Comment réussir sa stratégie de mutualisation numérique ? Les étapes clés

  1. Établir un diagnostic partagé

    Cartographier les besoins, identifier les points communs, mais aussi les spécificités, répondre à la question : « quelles ressources gagneraient vraiment à être mutualisées ? ». Des outils comme les diagnostics flash proposés par la Banque des Territoires aident à cette première étape.

  2. Mettre en place une gouvernance claire et évolutive

    Définir les instances de décision, les modalités de financement, la répartition des charges et bénéfices : GIP, syndicat mixte, CIP, groupement d’employeurs ou simple convention. Un exemple inspirant : le GIP OTELO, qui regroupe 13 communautés de communes et optimise à la fois l’assistance technique et la stratégie SI.

  3. Assurer l’interopérabilité et la sécurité

    L’objectif n’est pas seulement d’acheter ensemble, mais aussi d’assurer que les systèmes communiquent, que les référentiels sont partagés (authentification, gestion des identités, échanges de données). L’Agence Nationale de la Sécurité des SI (ANSSI) propose des guides pour aider à cet alignement.

  4. Accompagner le changement

    Prévoir des temps de formation, des espaces de dialogue, un support de proximité. L’implication des agents et des élus, dès la phase amont, est décisive pour éviter résistances et incompréhensions.

  5. Mesurer et valoriser les impacts

    Définir quelques indicateurs concrets : économies réalisées, taux d’utilisation de la solution mutualisée, satisfaction des usagers, nombre de projets co-développés... Rendre visibles ces résultats favorise la pérennisation et l’adhésion.

Zoom sur quelques initiatives inspirantes

  • La plateforme Territoires Numériques Libres (initiée par Adullact) : propose un catalogue d’outils open source mutualisés, adaptés aux besoins des collectivités et des établissements publics locaux.
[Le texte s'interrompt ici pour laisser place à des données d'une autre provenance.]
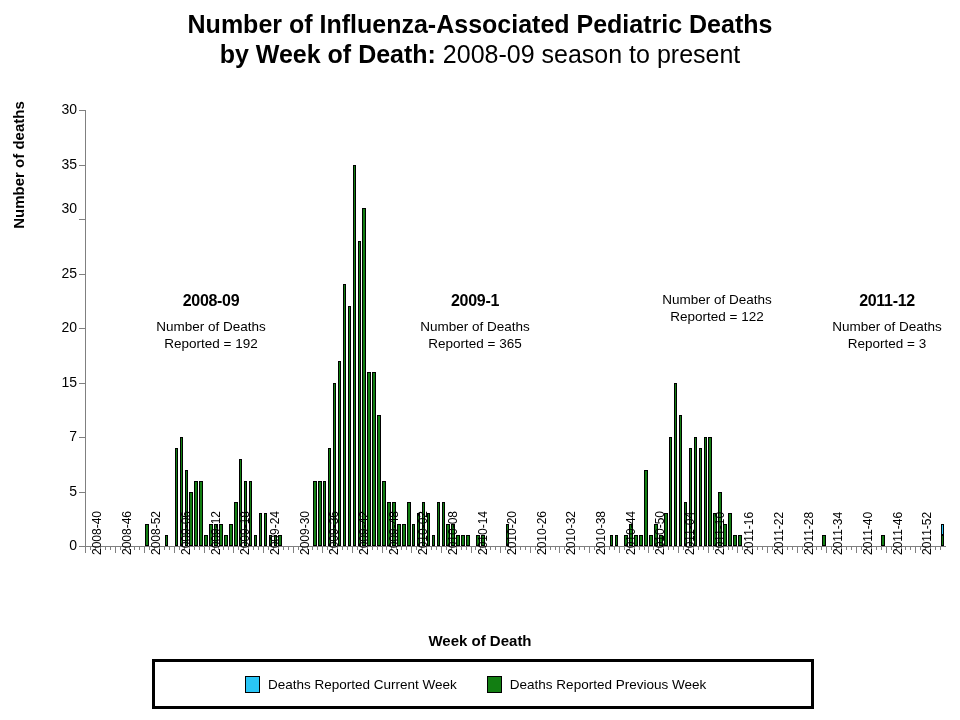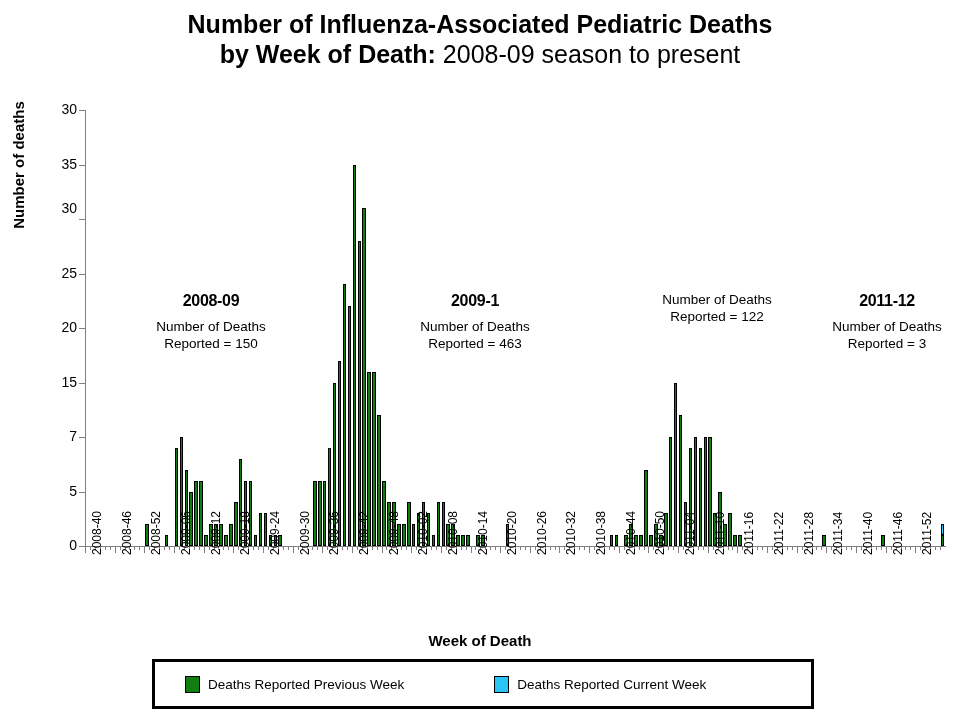--- a/index.html
+++ b/index.html
@@ -462,41 +462,41 @@
       <div class="xtick-lbl" style="left: 801.724px; top: 555px;">2011-28</div>
       <div class="xtick-lbl" style="left: 831.379px; top: 555px;">2011-34</div>
       <div class="xtick-lbl" style="left: 861.034px; top: 555px;">2011-40</div>
       <div class="xtick-lbl" style="left: 890.69px; top: 555px;">2011-46</div>
       <div class="xtick-lbl" style="left: 920.345px; top: 555px;">2011-52</div>
     </div>
 
   <div class="season" style="left:106px; top:292px;">
     <div class="season-name">2008-09</div>
     <div class="season-count">Number of Deaths</div>
-    <div class="season-count">Reported = 150</div>
+    <div class="season-count">Reported = 192</div>
   </div>
   <div class="season" style="left:370px; top:292px;">
     <div class="season-name">2009-1</div>
     <div class="season-count">Number of Deaths</div>
-    <div class="season-count">Reported = 463</div>
+    <div class="season-count">Reported = 365</div>
   </div>
   <div class="season" style="left:612px; top:292px;">
     <div class="season-count">Number of Deaths</div>
     <div class="season-count">Reported = 122</div>
   </div>
   <div class="season" style="left:782px; top:292px;">
     <div class="season-name">2011-12</div>
     <div class="season-count">Number of Deaths</div>
     <div class="season-count">Reported = 3</div>
   </div>
 
   <div id="legend">
+    <div class="legend-item" id="legend-item-curr">
+      <span class="legend-swatch sw-curr"></span>
+      <span>Deaths Reported Current Week</span>
+    </div>
     <div class="legend-item" id="legend-item-prev">
       <span class="legend-swatch sw-prev"></span>
       <span>Deaths Reported Previous Week</span>
     </div>
-    <div class="legend-item" id="legend-item-curr">
-      <span class="legend-swatch sw-curr"></span>
-      <span>Deaths Reported Current Week</span>
-    </div>
   </div>
 
 </div>
 
 </body></html>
Plus de 1 000 collectivités utilisent déjà au moins un de ces services (source : Adullact, 2023).
  • Les réseaux départementaux de médiation numérique : en Nouvelle-Aquitaine, près de 120 structures (collectivités, associations, bibliothèques) partagent médiateurs, ateliers, outils et agendas via les hubs départementaux.
  • Le cadre commun pour la gestion des données ouvertes (OpenData France) : permet à des dizaines de collectivités d’utiliser des standards partagés pour publier les jeux de données, facilitant la réutilisation par les citoyens et les entreprises.
  • Mégalis Bretagne : au-delà de la cybersécurité, ce syndicat mixte propose une plateforme mutualisée pour la gestion des marchés publics, profitant à plus de 2 600 entités.

Vers une maturité accrue : l’avenir de la mutualisation numérique territoriale

Les récentes cyberattaques et la multiplication des besoins numériques accélèrent la prise de conscience autour de la mutualisation. Mais aucune solution unique ne s’impose. Entre catalogue complet (à la mode « digital factory ») et logique de projets ciblés, chaque territoire invente son modèle. Une tendance forte se dessine toutefois : l’ouverture et le partage de ressources ne s’arrêtent pas à la technique. Ce sont aussi et surtout de nouvelles façons de travailler : plus collaboratives, centrées sur l’intérêt général, et capables d’accueillir la diversité des usages et des contextes locaux.

Avec l’essor des alliances inter-territoriales, l’enjeu n’est plus seulement d’optimiser le coût, mais de consolider une souveraineté numérique collective. La réussite passera par la confiance, la transparence et une capacité à co-innover, dans le respect des valeurs du service public.